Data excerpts
++++++++++
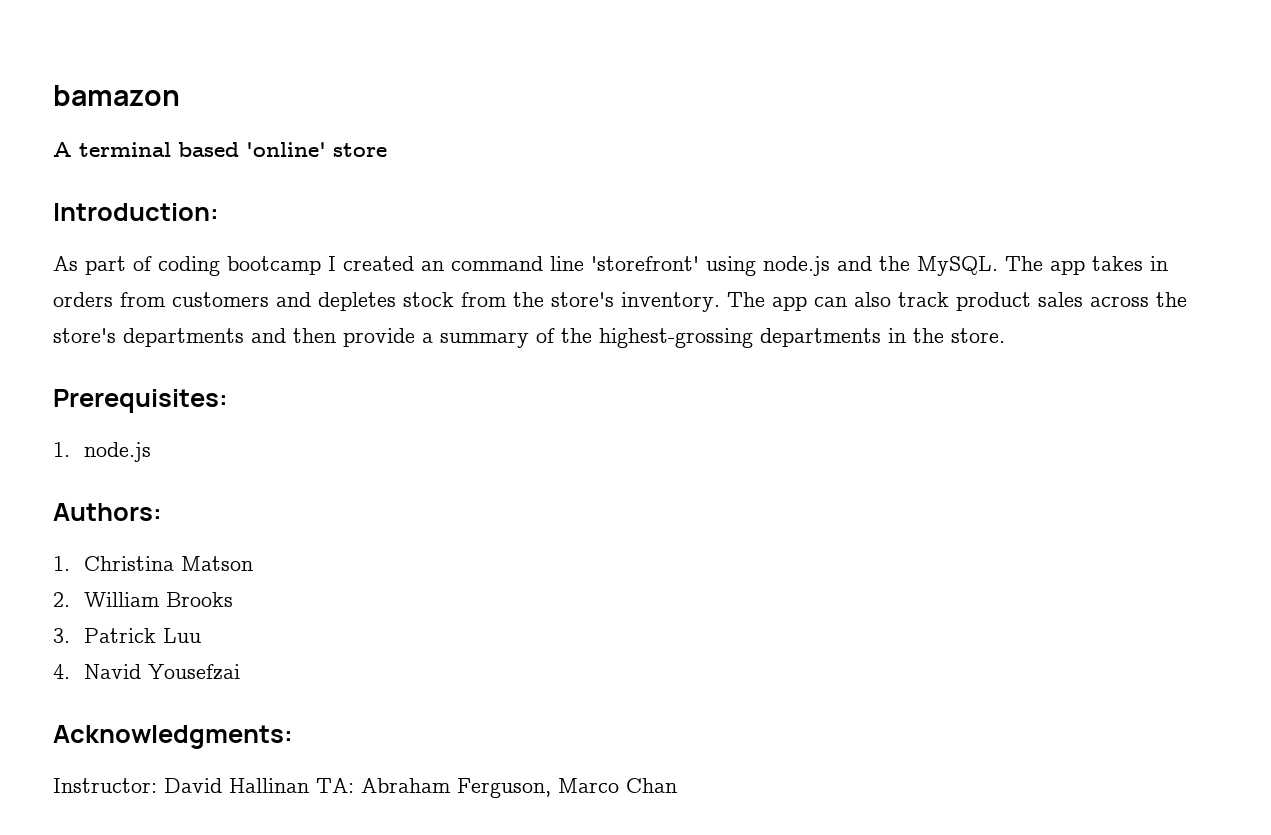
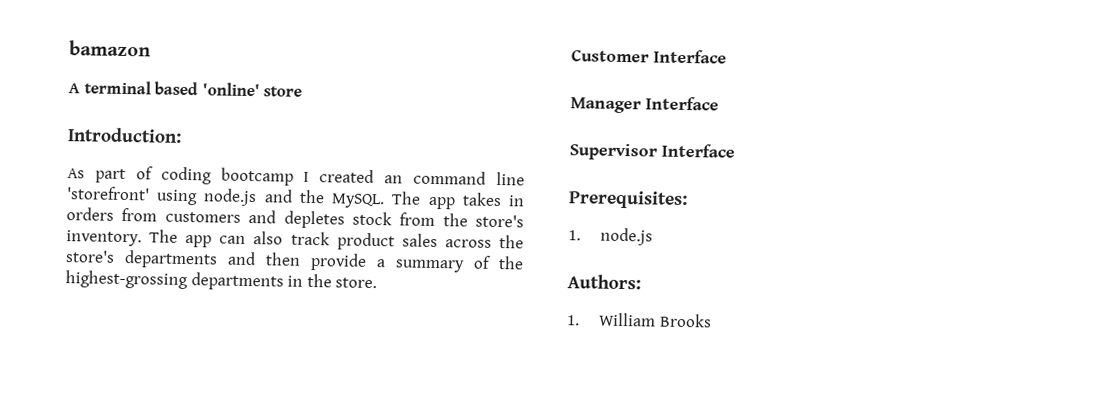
(1005, 335) none -> [571,49,727,64] [570,96,719,114] [569,143,735,161] // Customer Interface // Manager Interface // Supervisor Interface
[83,556,253,571] [53,592,70,607] Christina Matson // 2. -> (580, 320) none
[53,628,201,643] [53,664,240,680] [53,725,293,749] [53,778,677,798] // 3. Patrick Luu // 4. Navid Yousefzai // Acknowledgments: // Instructor: David Hallinan TA: Abraham Ferguson, Marco Chan -> (712, 320) none

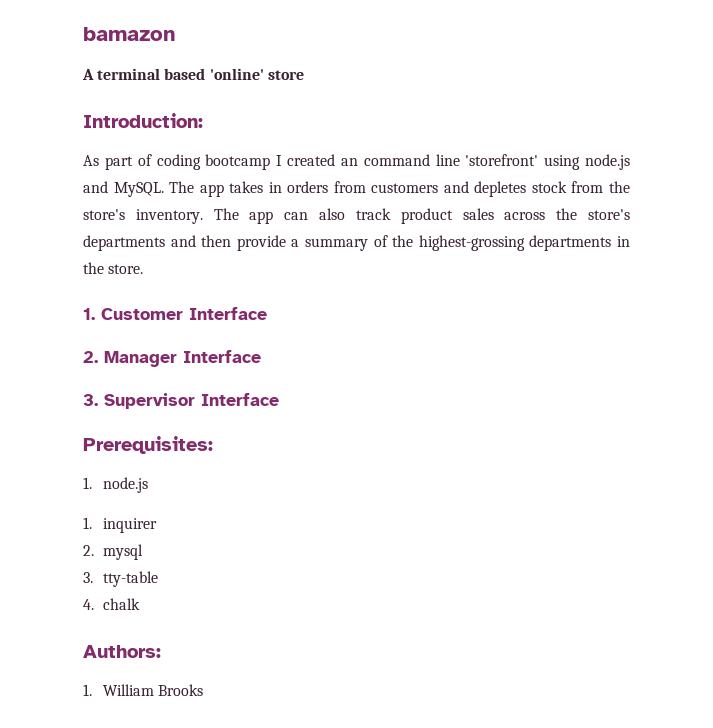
[298,189,325,204] the -> (108, 187) none
(378, 283) none -> [83,308,95,320] 1.
(727, 56) none -> [83,351,98,363] 2.
(719, 103) none -> [83,394,98,406] 3.
(654, 236) none -> [83,517,158,533] [83,544,144,560] [83,571,159,587] [83,598,141,610] // 1. inquirer // 2. mysql // 3. tty-table // 4. chalk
++++++++++
#### [TASK STATEMENT]
Each line from the one containing "(727, 56) none -> [83,351,98,363] 2." through the end of the entries, both included, is to be returned exactly, with no other lines.

#### [RESPONSE TO THE EXERCISE]
(727, 56) none -> [83,351,98,363] 2.
(719, 103) none -> [83,394,98,406] 3.
(654, 236) none -> [83,517,158,533] [83,544,144,560] [83,571,159,587] [83,598,141,610] // 1. inquirer // 2. mysql // 3. tty-table // 4. chalk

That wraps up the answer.